Why Jonathan Gold's body of work will be read by historians

jonathan-gold-truck.jpgScene from "City of Gold."

By Harold Meyerson

Jonathan Gold, who died decades too young this past weekend, was to Los Angeles as Balzac was to Paris and Bellow to Chicago. He enabled his readers to see his city as no one had seen it before, with a breadth and complexity that had eluded L.A.'s earlier chroniclers.

Jonathan began cruising the city's boulevards and back streets to document its food trucks and strip-mall eateries around the time that L.A. was becoming the latter-day Ellis Island - the epicenter of the third great wave of American immigration, bringing the peoples and cultures of Latin America and Asia into our civic and national life. Dish by dish, he brought these cultures and their creators to the attention of the largely Anglo readers of the city's two papers, the Times and the Weekly. In the process, he gave those readers what has always been hardest for Angelenos to apprehend - a view of their sprawling, disconnected metropolis as a variegated but cohesive whole.
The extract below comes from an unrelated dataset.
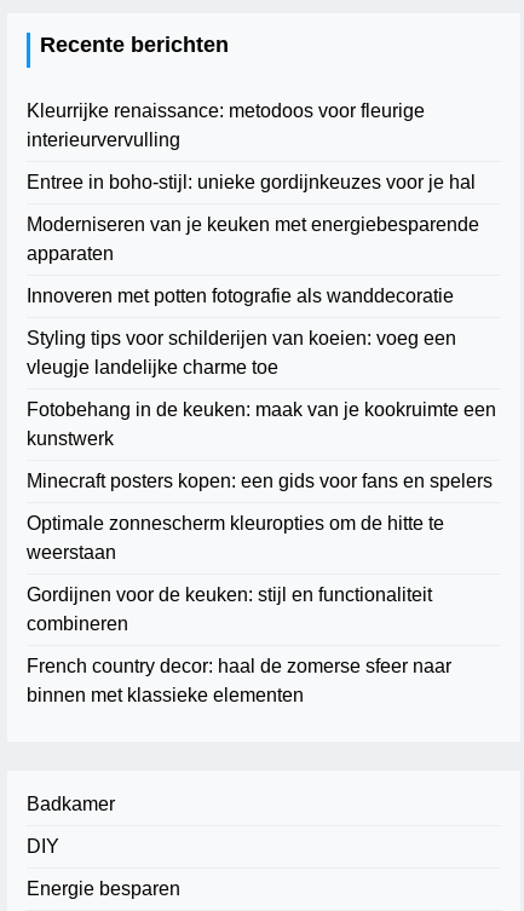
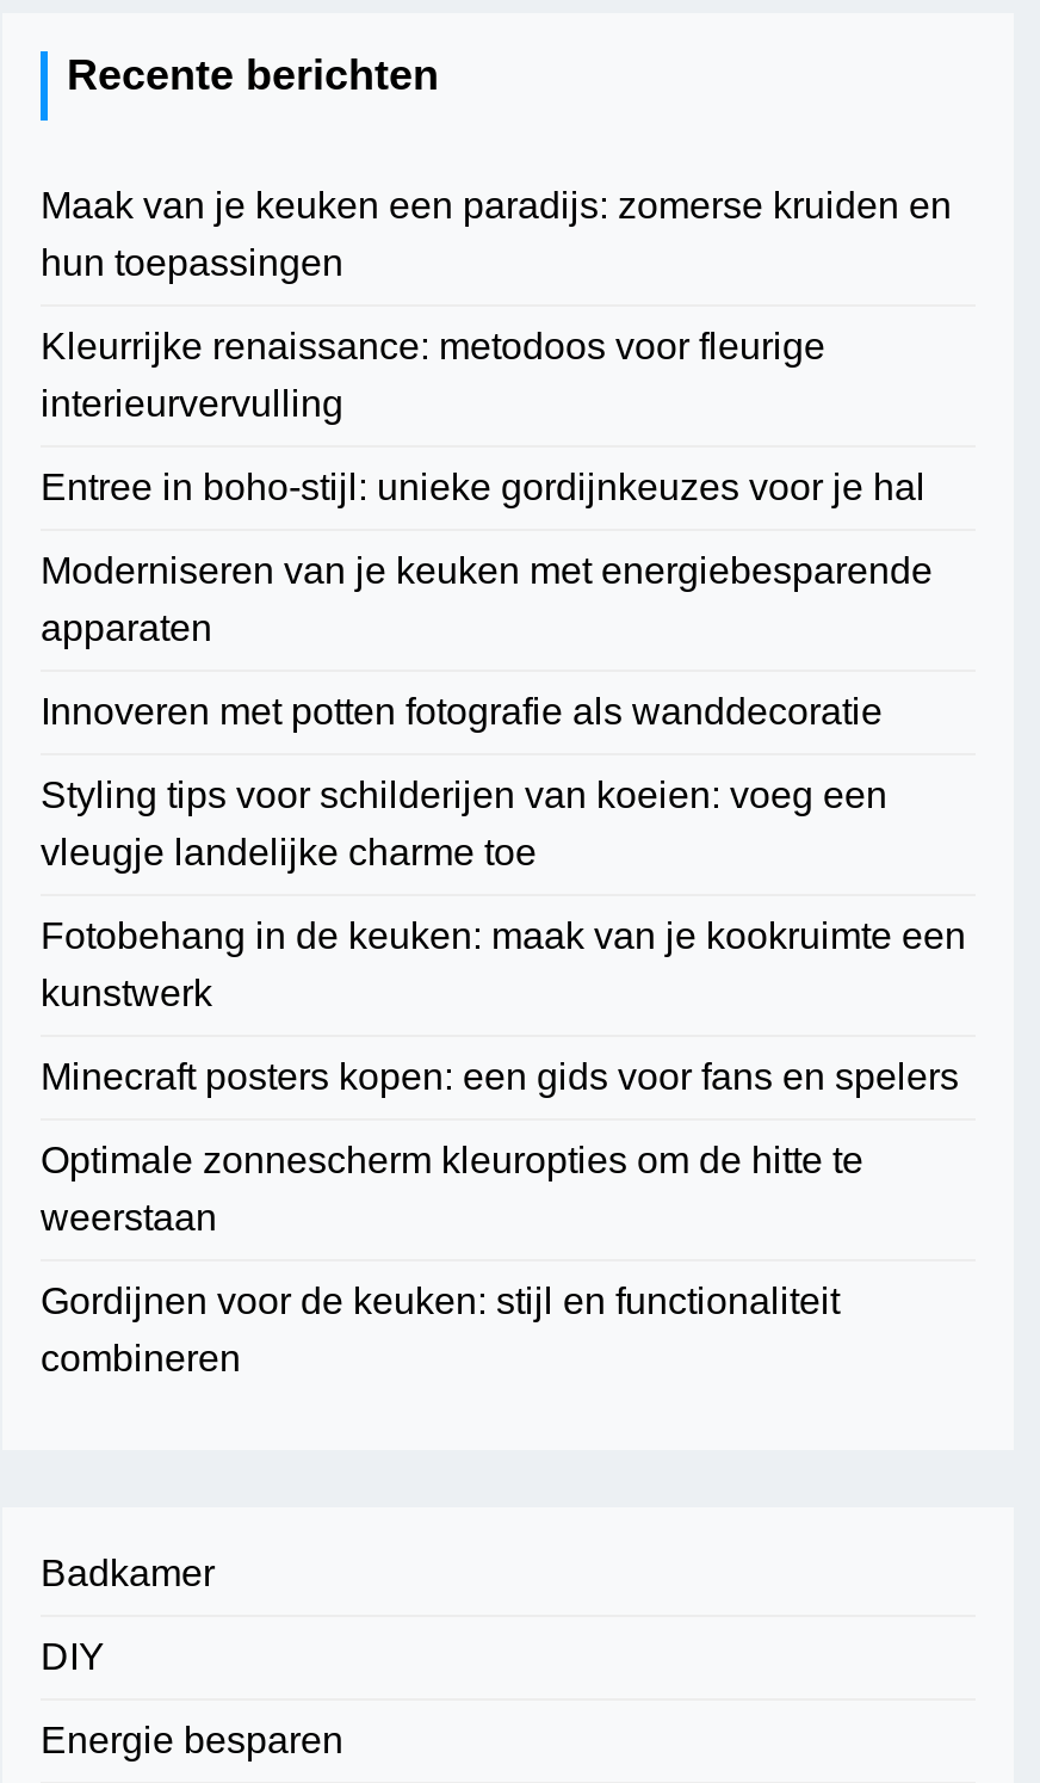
none -> [41,185,952,282] Maak van je keuken een paradijs: zomerse kruiden en | hun toepassingen
moved [27,101,496,634] -> [41,325,966,1378]: Kleurrijke renaissance: metodoos voor fleurige | interieurvervulling | Entree in boho-stijl: unieke gordijnkeuzes voor je hal | ... | Gordijnen voor de keuken: stijl en functionaliteit | combineren
[27,656,451,706] French country decor: haal de zomerse sfeer naar | binnen met klassieke elementen -> none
Westsiders drawn to his recommendations found what for them were undiscovered countries -- not just the food of lesser-known Chinese provinces and the -stan nations of Central Asia, but places they wouldn't have otherwise gone to: the San Gabriel Valley, East Hollywood, Pico Boulevard just west of downtown.

I've been trying to think of who filled this function during the original Ellis Island period, who told the story, through whatever prism, of all of New York City in 1914 - and haven't come up with anyone. Writers told the story of the part of New York's cacophonous landscape that was theirs, as, say, Abe Cahan, the editor of the Yiddish-language daily The Forward, did with the city's Eastern European Jewish immigrants, but no one endeavored to convey New York's vast entire panoply. That's had to await the encyclopedic accounts that historian Mike Wallace is only now producing.

In like fashion, the Los Angeleses conveyed by Scott Fitzgerald, Nathanael West, Raymond Chandler, John Fante, Mike Davis, Gustavo Arellano and their peers may be exquisitely realized, but these writers, like all good writers, confined their scope to what they actually knew. Jonathan confined his own scope, of course, to what he knew as few others did - the ingredients, combinations and guiding spirits that went into the city's food, which is to say, the world's food. But that meant he dealt with the whole of Los Angeles, albeit (forgive me) in bite-sized chunks.

In that sense, he became a voice of, and for, the whole city. The only other Angeleno I can think of who's been a voice for the whole city is Vin Scully. When the Dodgers arrived (I was eight at the time), Scully created an ongoing narrative that residents listened to across the metropolis, and with a verbal and story-telling brilliance that Jonathan, in a wholly different medium, was to match. The difference is that Scully talked to Los Angeles, while Jonathan talked both to it and about it. Scully helped build one aspect of a distinct citywide identity at a time when one barely existed; Jonathan helped build one, too, in a city radically more diverse than the one Scully encountered when the Dodgers arrived in 1958.

What Jonathan was about was what a number of us in Los Angeles journalism have endeavored to be about during the past three decades - introducing and explaining this new city, this new America, to our readers. I was an editor at L.A. Weekly for a number of years when Jonathan was there, though, as my beat was politics and the economy, I never actually edited any of his work. (But, boy, did I hear from my fellow editors who did, given Jonathan's propensity for filing at the last possible moment.) But in conveying the complexities of, say, Eastside politics, or documenting the similar voting patterns of the city's Jewish and Latino communities on matters touching immigration, we were, in a sense, telling a story similar to the ones that Jonathan told so well.

That's why Jonathan's body of work will be read by historians not just for the way it elevated food criticism to an art form, but also because it championed and helped explain the embrace that urban America has largely given to its third-wave immigrants. That body of work stands not only as a brilliant form of criticism, but as a cumulative refutation of the nativist phobias that our president foments and personifies. Jonathan spoke for the new American food, but ultimately, more importantly, for that new America itself.

Harold Meyerson, who was executive editor of LA Weekly from 1989 through 2001, is executive editor of The American Prospect.